Embora nunca se tenha dito, a tragédia encerra um duplo
drama de violência e de imoralidade se considerarmos que, ao elegê-la
como objeto de seu delírio senil, Fausto vê em Margarida uma jovem
cheia de frescor que vivia em companhia de sua mãe e de seu irmão. O
fato crucial do mito é o do filósofo rejuvenescido por Mefistófeles que
enfrenta o apetite erótico com poderes diabólicos, típicos de quem a todo
custo recusa sua realidade, e que seduz a jovem ao custo de um crime
e de uma série de erros encadeados. Consciente do risco que ameaça
sua filha, a mãe de Margarida é entorpecida por uma beberagem que lhe
provoca a morte; seu irmão sucumbe igualmente ao enfrentar o amante
implacável. Ao escapar da justiça, Fausto deixa Margarida no mais
completo abandono; ela, por sua vez, novamente sem saber o que
ocorre, cai em tal estado de desespero que, em plena gravidez, a conduz
à demência e também ao crime.
O verdadeiro destino trágico recai, portanto, em Margarida, e não
sobre aquele que voluntariamente pactuou com os poderes malignos.

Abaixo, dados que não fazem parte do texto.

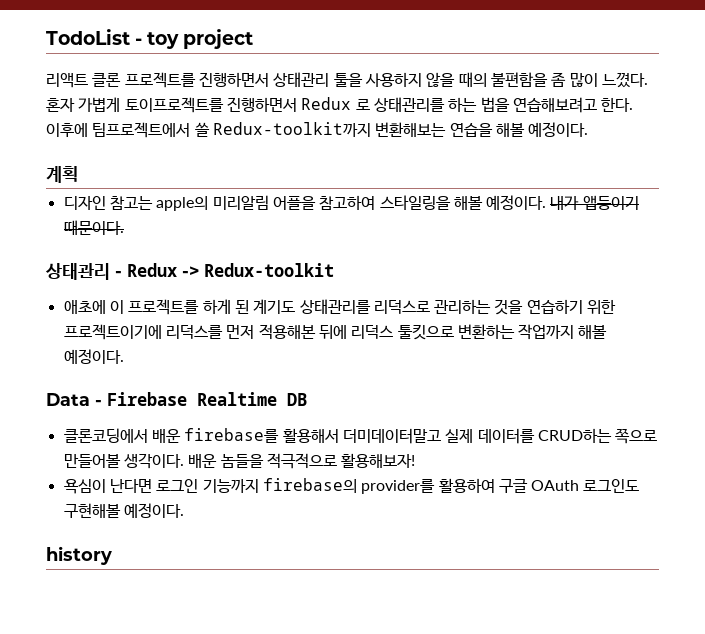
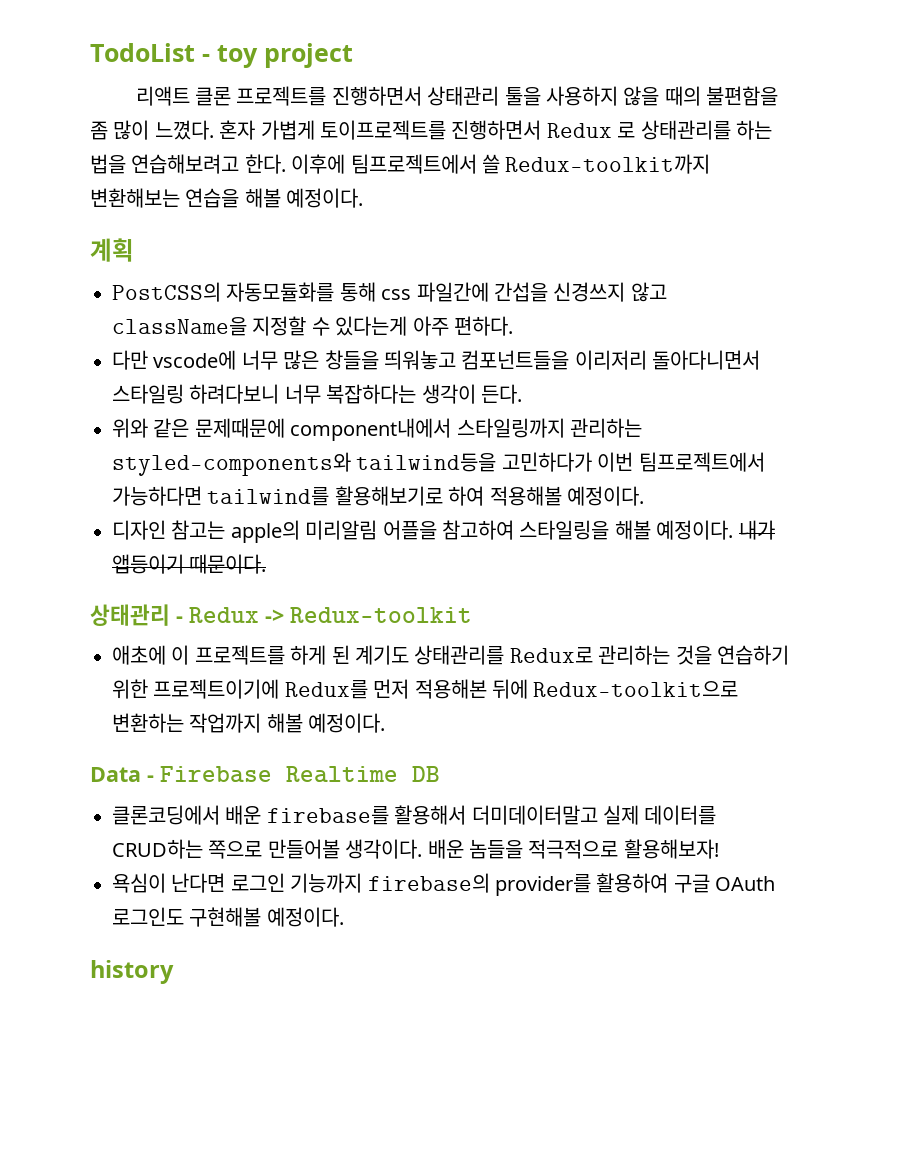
(78, 174) none -> [112,282,667,302] [112,316,513,336] [112,350,761,370] [112,384,522,404] [112,418,642,441] [112,452,765,476] [112,486,644,506] // PostCSS의 자동모듈화를 통해 css 파일간에 간섭을 신경쓰지 않고 className을 지정할 수 있다는게 아주 편하다. // 다만 vscode에 너무 많은 창들을 띄워놓고 컴포넌트들을 이리저리 돌아다니면서 스타일링 하려다보니 너무 복잡하다는 생각이 든다. // 위와 같은 문제때문에 component내에서 스타일링까지 관리하는 styled-components와 tailwind등을 고민하다가 이번 팀프로젝트에서 가능하다면 tailwind를 활용해보기로 하여 적용해볼 예정이다.
[373,300,430,314] 리덕스로 -> [509,647,593,663] Redux로
[165,325,223,339] 리덕스를 -> [284,680,368,699] Redux를
[351,324,454,340] 리덕스 툴킷으로 -> [533,681,739,697] Redux-toolkit으로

Sua indefensabilidade é absoluta, uma vez que ela ignora a causa que
desencadeou sua própria desgraça e o fim sangrento de sua família. Ela,
como costuma ocorrer, é usada e subjugada pelas paixões próprias de
um homem decrépito. Simplesmente não dispõe de recursos para se
opor aos caprichos masculinos. Na segunda parte do poema de Goethe,
vemos como avança a cobiça de Fausto até convertê-lo em um ser
desumano, carente de escrúpulos, insensível até mesmo durante
aqueles primeiros impulsos amorosos que o aproximaram de
Margarida. Depois do célebre incêndio da casinha de Filemon e Baucis
um dos episódios que selam seu processo autodestrutivo, ao doutor
Fausto não restam quaisquer resquícios de racionalidade ou de
nobreza. Está mais próximo da índole de Mefistófeles do que da
condição de humanidade que pudesse fazê-lo retornar a um estado
mínimo de ordem e de moralidade Em seu afã de domínio, já não mais
conduzirá o veneno diabólico com suas mãos, nem seu corpo lhe será
suficiente para seduzir e causar calamidades; nessa etapa de sua vida,
em franco declínio rumo à senilidade, apenas enreda os demais a fim de
estender um dano sem fim, que nem sequer o satisfaz porque, em seu
turbilhão, descobre que existem limites para a natureza humana,
inclusive no que se refere à maldade.
Essa oposição entre a cobiça desmesurada e a fadiga que acaba
pervertendo a imaginação através do tédio contradiz o propósito inicial
do filósofo, o qual, ao oferecer a alma a Mefistófeles com o objetivo de
ascender à plenitude da vida e do conhecimento, somente encontra seu
lado execrável, não sua contraparte de bondade nem de aprazível
sossego. Nesse sentido, o príncipe do inferno fracassa porque, cedo ou
tarde, impõe-se o fastio sobre os apetites saciados. Talvez seja essa a
causa de que, cansado de si mesmo e de sua própria dinâmica, se
perverta para prolongar os efeitos do mal, como uma maneira de
afastar o tédio.
O segundo Fausto renunciou à busca das sensações refinadas,
características de sua condição intelectual. Não se interessa pelo sutil
nem repara nas múltiplas possibilidades que o saber encerra. Agora
corrompe os outros porque sua capacidade persuasiva é a única que
alcançou seu ponto mais elevado de desenvolvimento. Aqueles que o
acompanham obedecem-lhe as ordens com uma docilidade aterradora.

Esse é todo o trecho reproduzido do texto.